Net sales of the Business to Business Products Group for the first quarter of fiscal 2008 were $16,917,000, an increase of $32,000 from net sales of $16,885,000 in the first quarter of fiscal 2007. Sales of bleaching earth were up 19% due to price increases and new business, which included applications in the biodiesel production industry. Sales of animal health and nutrition products also increased primarily due to price increases and 21% higher volume for our mycotoxin binder products. We have enhanced our efforts to advance these mycotoxin binder products in the global marketplace. Sports products experienced an 8% sales increase, largely attributable to strong sales of baseball products. Partially offsetting these increases were sales declines in agricultural chemical carriers and co-manufactured products. Agricultural chemical carrier sales decreased 34% due to lower volume.
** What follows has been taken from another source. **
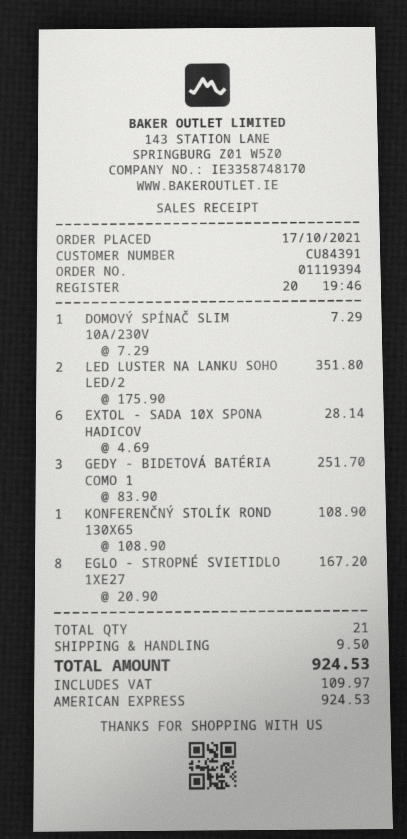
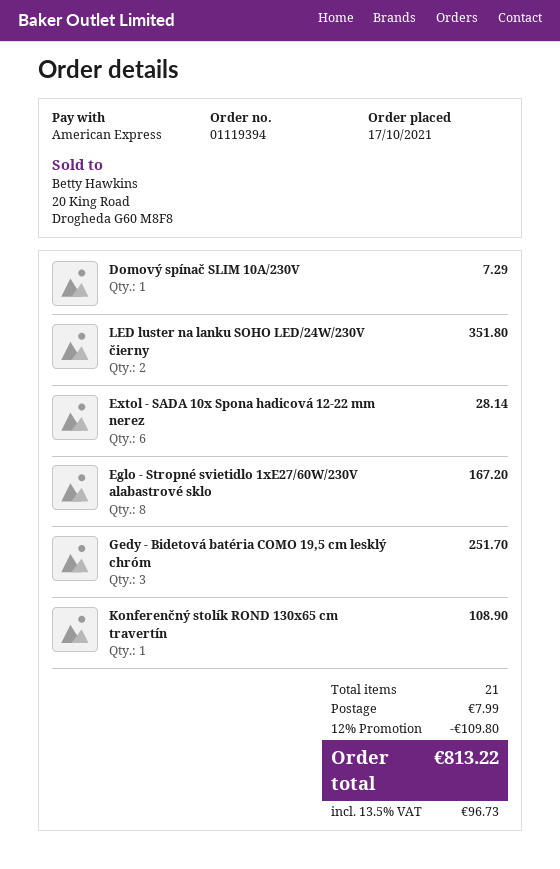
discount: none -> 12% = 109.80
shipping: 9.50 -> 7.99
tax: 109.97 -> 96.73
total: 924.53 -> 813.22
The decline reflects the continued market erosion due to growth of genetically modified seed and seed treatments. Our co-packaged traditional coarse cat litter net sales were down 2% in the first quarter of fiscal 2008.

The Business to Business Products Group’s segment income increased 18% from $3,398,000 in the first quarter of fiscal 2007 to $4,001,000 in the first quarter of fiscal 2008. The net selling price was higher for most products in the Group in the first quarter of fiscal 2008 versus the first quarter of fiscal 2007. These price increases overcame the overall 6% lower volume for the Group, which was driven by the lower agricultural chemical carrier sales. Combined material, packaging and freight costs were held to approximately a 1% increase. Freight costs increased due to higher diesel fuel prices and a change in our customer geographical mix associated with new business; however, material costs declined due to successful programs to improve production efficiency and a small decline in the cost of fuel used in our production processes.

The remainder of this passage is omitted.